[Data extracted from a collection]
■ ■ ■

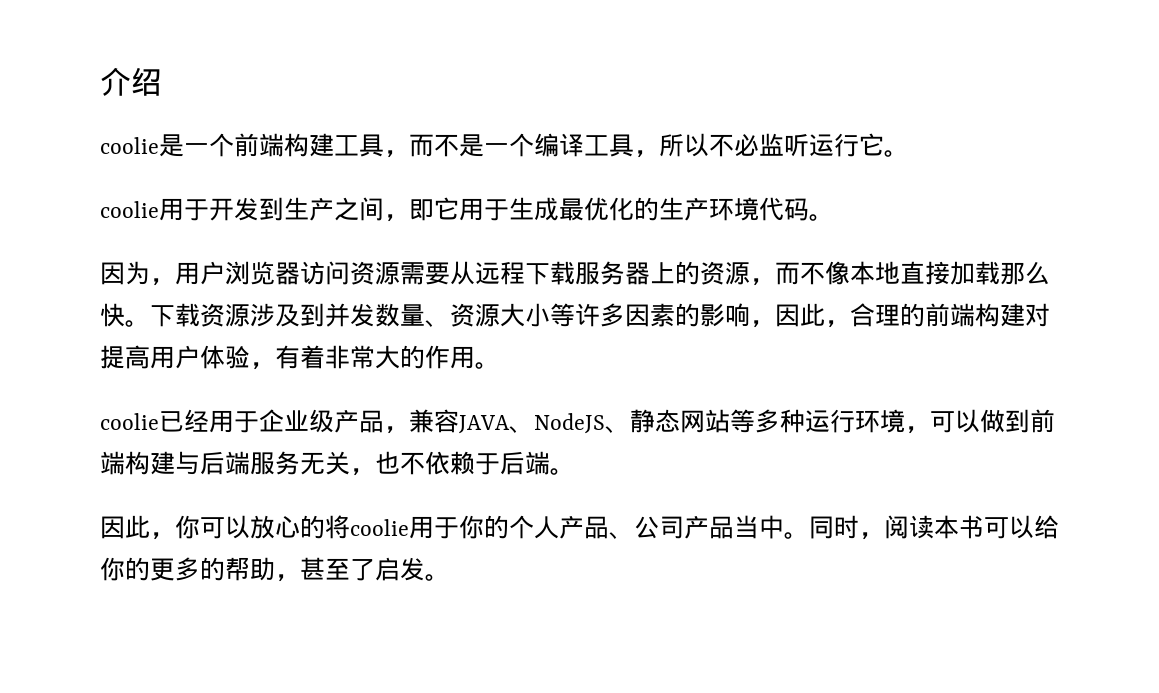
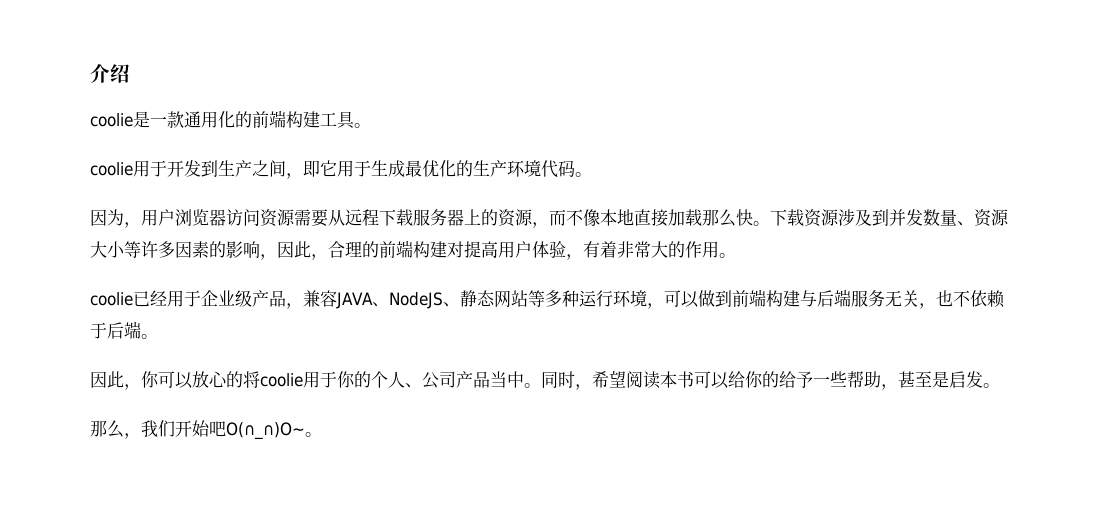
- coolie是一个前端构建工具，而不是一个编译工具，所以不必监听运行它。
+ coolie是一款通用化的前端构建工具。
- 因此，你可以放心的将coolie用于你的个人产品、公司产品当中。
+ 因此，你可以放心的将coolie用于你的个人、公司产品当中。
- 同时，阅读本书可以给你的更多的帮助，甚至了启发。
+ 同时，希望阅读本书可以给你的给予一些帮助，甚至是启发。
+ 那么，我们开始吧O(∩_∩)O~。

■ ■ ■

- _What is needed_
Would you output the lines from the one that contains "- 同时，阅读本书可以给你的更多的帮助，甚至了启发。" to the end of the data, both ends included, exactly as they appear?

- _Reply to the task_
- 同时，阅读本书可以给你的更多的帮助，甚至了启发。
+ 同时，希望阅读本书可以给你的给予一些帮助，甚至是启发。
+ 那么，我们开始吧O(∩_∩)O~。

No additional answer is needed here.